- Khoni Location in Maharashtra, India
- Coordinates: 19°18′41″N 73°03′16″E﻿ / ﻿19.3113°N 73.0544°E
- Country: India
- State: Maharashtra
- District: Thane

Population (2001)
- • Total: 22,687

Languages
- • Official: Marathi
- Time zone: UTC+5:30 (IST)

= Khoni, Maharashtra =

Khoni is a village located in Kalyan tehsil of Thane district in Maharashtra, India. It is situated 8km away from sub-district headquarter Kalyan (tehsildar office) and 28km away from district headquarter Thane. As per 2009 stats, Khoni village is also a gram panchayat.
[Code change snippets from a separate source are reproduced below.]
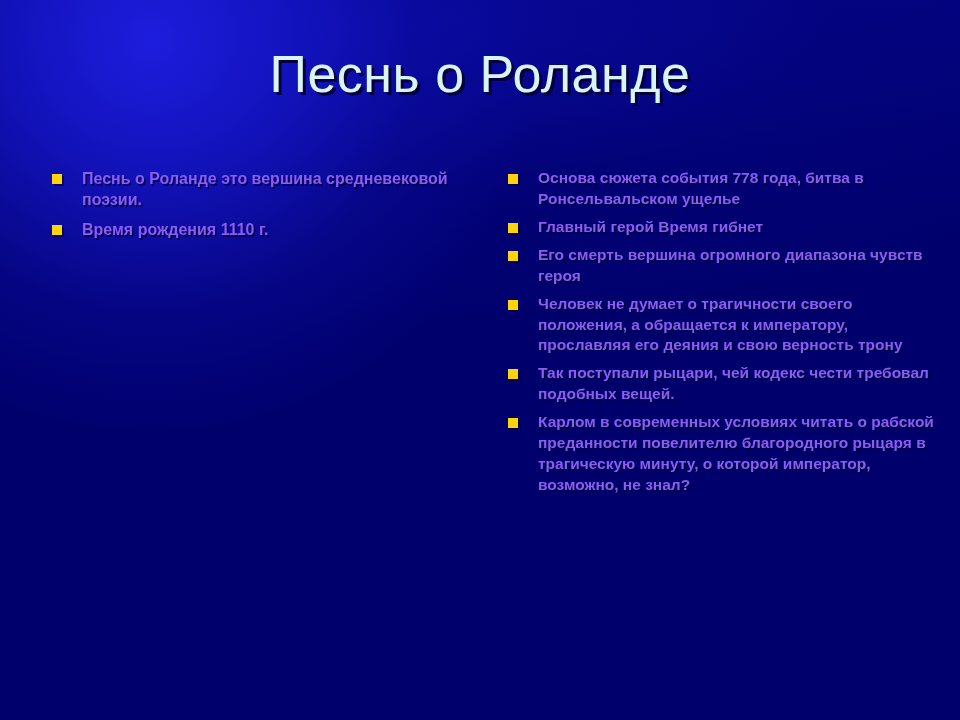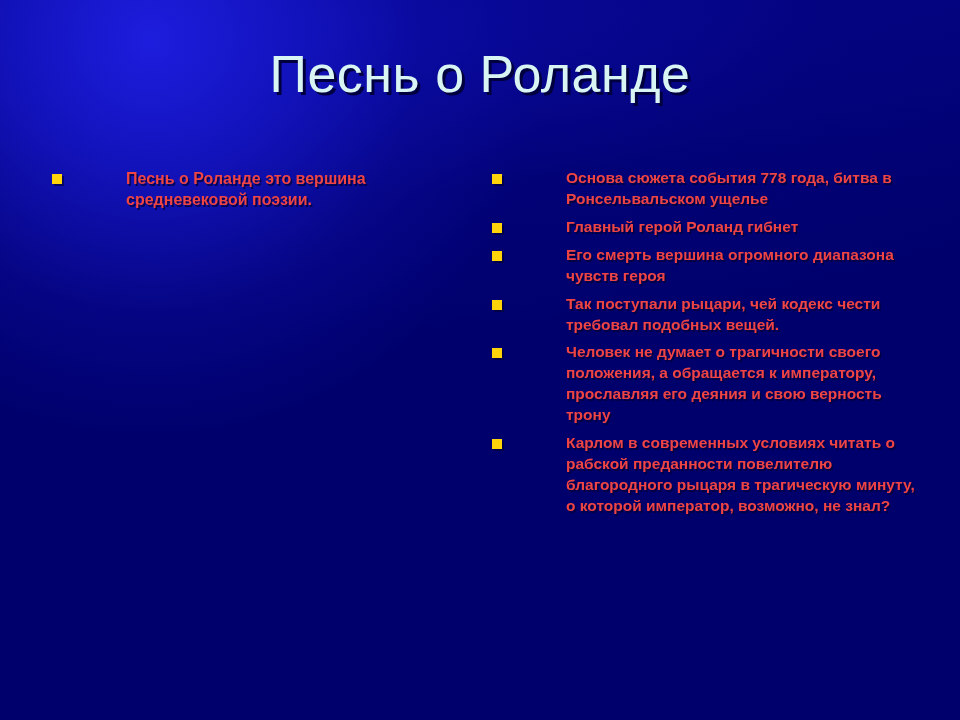--- a/index.html
+++ b/index.html
@@ -75,47 +75,46 @@
     top: 168px;
     width: 960px;
     height: 500px;
   }
 
   .column {
     position: absolute;
     top: 0;
   }
   #col-left  { left: 52px;  width: 400px; }
-  #col-right { left: 492px; width: 430px; }
+  #col-right { left: 508px; width: 430px; }
 
   .bullet-item {
     display: flex;
     align-items: flex-start;
     margin-bottom: 9px;
   }
   #col-right .bullet-item { margin-bottom: 7px; }
 
   .bullet-marker {
     flex: 0 0 auto;
     width: 10px;
     height: 10px;
     background: #ffd40a;
     box-shadow: 2px 2px 0 rgba(0,0,40,0.55);
     margin-top: 6px;
     margin-right: 20px;
   }
 
   .bullet-text {
     flex: 1 1 auto;
-    color: #ef4444;
+    color: #8b5cf6;
     font-size: 16px;
     font-weight: bold;
     line-height: 1.32;
     text-shadow: 1.5px 1.5px 0 rgba(0,0,50,0.75);
-    margin-left: 44px;
   }
   #col-right .bullet-text {
     font-size: 15.5px;
     line-height: 1.35;
   }
 </style>
 </head>
 <body>
 
 <div id="slide">
@@ -124,52 +123,56 @@
 
   <div id="columns" class="layer">
 
     <div id="col-left" class="column">
 
       <div class="bullet-item">
         <span class="bullet-marker"></span>
         <span class="bullet-text">Песнь о Роланде это вершина средневековой поэзии.</span>
       </div>
 
+      <div class="bullet-item">
+        <span class="bullet-marker"></span>
+        <span class="bullet-text">Время рождения 1110 г.</span>
+      </div>
 
 
 
 
     </div>
 
     <div id="col-right" class="column">
 
       <div class="bullet-item">
         <span class="bullet-marker"></span>
         <span class="bullet-text">Основа сюжета события 778 года, битва в Ронсельвальском ущелье</span>
       </div>
 
 
       <div class="bullet-item">
         <span class="bullet-marker"></span>
-        <span class="bullet-text">Главный герой Роланд гибнет</span>
+        <span class="bullet-text">Главный герой Время гибнет</span>
       </div>
 
       <div class="bullet-item">
         <span class="bullet-marker"></span>
         <span class="bullet-text">Его смерть вершина огромного диапазона чувств героя</span>
       </div>
 
       <div class="bullet-item">
         <span class="bullet-marker"></span>
-        <span class="bullet-text">Так поступали рыцари, чей кодекс чести требовал подобных вещей.</span>
+        <span class="bullet-text">Человек не думает о трагичности своего положения, а обращается к императору, прославляя его деяния и свою верность трону</span>
       </div>
 
       <div class="bullet-item">
         <span class="bullet-marker"></span>
-        <span class="bullet-text">Человек не думает о трагичности своего положения, а обращается к императору, прославляя его деяния и свою верность трону</span>
+        <span class="bullet-text">Так поступали рыцари, чей кодекс чести требовал подобных вещей.</span>
       </div>
 
       <div class="bullet-item">
         <span class="bullet-marker"></span>
         <span class="bullet-text">Карлом в современных условиях читать о рабской преданности повелителю благородного рыцаря в трагическую минуту, о которой император, возможно, не знал?</span>
       </div>
 
     </div>
 
   </div>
According to Census 2011, the location code or village code of Khoni is 553000. The village spans a total geographical area of 280 hectares. Dombivali is nearest town to Khoni village for all major economic activities, which is approximately 8km away.

When it comes to local governance, Khoni village is administered by a Sarpanch, the elected head of the village, in accordance with the Constitution of India and the Panchayati Raj Act. The village falls under the Kalyan Rural Vidhan Sabha constituency for state-level representation and the Kalyan Lok Sabha constituency for national parliamentary elections. The local administration is responsible for civic services and development within the village.

==Demographics==
At the 2001 India census, Khoni had a population of 22,687. Males constituted 65% of the population and females 35%. Khoni had an average literacy rate of 67%, higher than the national average of 59.5%: male literacy was 72%, and female literacy was 68%. In Khoni, 14% of the population were under 6 years of age.

Khoni is situated on the Katai Naka Badlapur pipeline road.